Sounds terrifying, except that’s not what happened. Pyle didn’t just vanish, rather, the transition period ended at the inauguration, at which time they were replaced by a “beachhead team” that actually worked at the agency.

Lewis doesn’t distinguish between the two teams — possibly because he has no idea what he’s talking about.

Interestingly enough, the “beachhead team” was made up of six of the nine members on the transition team. So, it’s unclear of where this “handful of young ideologues” came from. But based on who Lewis talked to at DOE, it’s clear that Obama appointees were unhappy with having to hand over the reigns of power.

“It was disgruntled Obama political appointees who still have not come to terms with the outcome of the election,” Pyle said.

“A completely inaccurate picture of what the transition did,” he added.

Now, let’s address the factual inaccuracies.

Lewis inaccurately claims the “Trump White House asked the D.O.E.’s inspector general to resign … out of the mistaken belief that he was an Obama appointee,” but reversed course once they learned that Acting Inspector General April Stephenson was a career position.
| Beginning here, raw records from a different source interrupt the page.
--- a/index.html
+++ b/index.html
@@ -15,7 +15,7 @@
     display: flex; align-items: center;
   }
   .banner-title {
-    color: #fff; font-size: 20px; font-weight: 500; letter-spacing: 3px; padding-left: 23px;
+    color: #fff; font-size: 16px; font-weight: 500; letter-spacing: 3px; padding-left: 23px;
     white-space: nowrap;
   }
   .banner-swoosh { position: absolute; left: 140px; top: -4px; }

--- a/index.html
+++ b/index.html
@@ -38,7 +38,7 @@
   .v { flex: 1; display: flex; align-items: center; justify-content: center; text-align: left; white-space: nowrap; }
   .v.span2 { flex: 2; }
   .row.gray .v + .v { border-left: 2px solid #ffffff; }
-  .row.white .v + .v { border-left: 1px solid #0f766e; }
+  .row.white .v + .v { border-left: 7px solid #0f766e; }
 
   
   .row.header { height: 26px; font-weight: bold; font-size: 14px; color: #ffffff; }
That’s not true, according to the DOE inspector general’s office, which in a rare move issued a statement Thursday rebutting Lewis’s claim. Stephenson “was not contacted by the White House and asked to resign,” reads the statement.
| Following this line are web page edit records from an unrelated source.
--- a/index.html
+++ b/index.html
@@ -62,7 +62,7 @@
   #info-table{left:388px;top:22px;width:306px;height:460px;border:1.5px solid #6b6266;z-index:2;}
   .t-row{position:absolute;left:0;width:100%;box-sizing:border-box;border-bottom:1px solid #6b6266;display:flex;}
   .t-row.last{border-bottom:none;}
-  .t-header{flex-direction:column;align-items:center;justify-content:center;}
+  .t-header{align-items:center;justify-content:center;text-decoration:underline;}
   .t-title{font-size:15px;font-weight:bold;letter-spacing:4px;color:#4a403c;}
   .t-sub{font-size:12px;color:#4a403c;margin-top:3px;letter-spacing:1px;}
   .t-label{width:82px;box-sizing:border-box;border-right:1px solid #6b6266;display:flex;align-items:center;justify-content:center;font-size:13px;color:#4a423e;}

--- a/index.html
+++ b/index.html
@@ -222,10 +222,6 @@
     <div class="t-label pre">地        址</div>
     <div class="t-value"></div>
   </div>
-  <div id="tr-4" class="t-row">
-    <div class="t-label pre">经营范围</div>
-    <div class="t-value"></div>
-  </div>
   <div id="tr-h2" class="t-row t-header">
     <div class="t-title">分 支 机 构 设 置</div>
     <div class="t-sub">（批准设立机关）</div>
Lewis also inaccurately claimed the Trump administration fired General Frank Klotz in the run-up to the transition, only to be reversed after former Energy Secretary Ernest Moniz “called a few senators” who “phoned Trump Tower sounding alarmed.”

“[T]he Trump people called General Klotz, on the day before Donald Trump was inaugurated as the 45th president of the United States, and asked him to bring back the stuff he had taken home and move back into his office,” he said.

Lewis’s claim is, once again, totally inaccurate. Energy Secretary-Designee Rick Perry met with Klotz before the inauguration and recommended that he stay in charge of the National Nuclear Security Administration, department officials told TheDCNF.

There was a transition team member dedicated to DOE nuclear issue, which puts a damper on Lewis’ overarching narrative that the Trump team was wholly ignorant of the department’s nuclear weapons programs.

A third factual inaccuracy, though seemingly small, perpetuates the false narrative that the DOE’s green energy loan program had turned a profit for taxpayers

Lewis wrote the “loan program became infamous when one of its borrowers, the solar-energy company Solyndra, was unable to repay its loan, but, as a whole .. the program has turned a profit.”

In reality, the Government Accountability Office (GAO) audited the loan program in 2015 and found it was on track to lose taxpayers about $2.2 billion.

The GAO found the “credit subsidy cost of the loans and loan guarantees in its portfolio” is expected “to be $2.21 billion, including $807 million for loans that have defaulted.”

“The fees DOE has collected have not been sufficient to cover all of its administrative expenses for the program” because the “fees on the current loan guarantees were too low to cover ongoing monitoring costs,” the GAO found.

Vanity Fair editor Doug Stumpf did not respond to TheDCNF’s request for comment. No corrections seem to have been made to the article as of Saturday.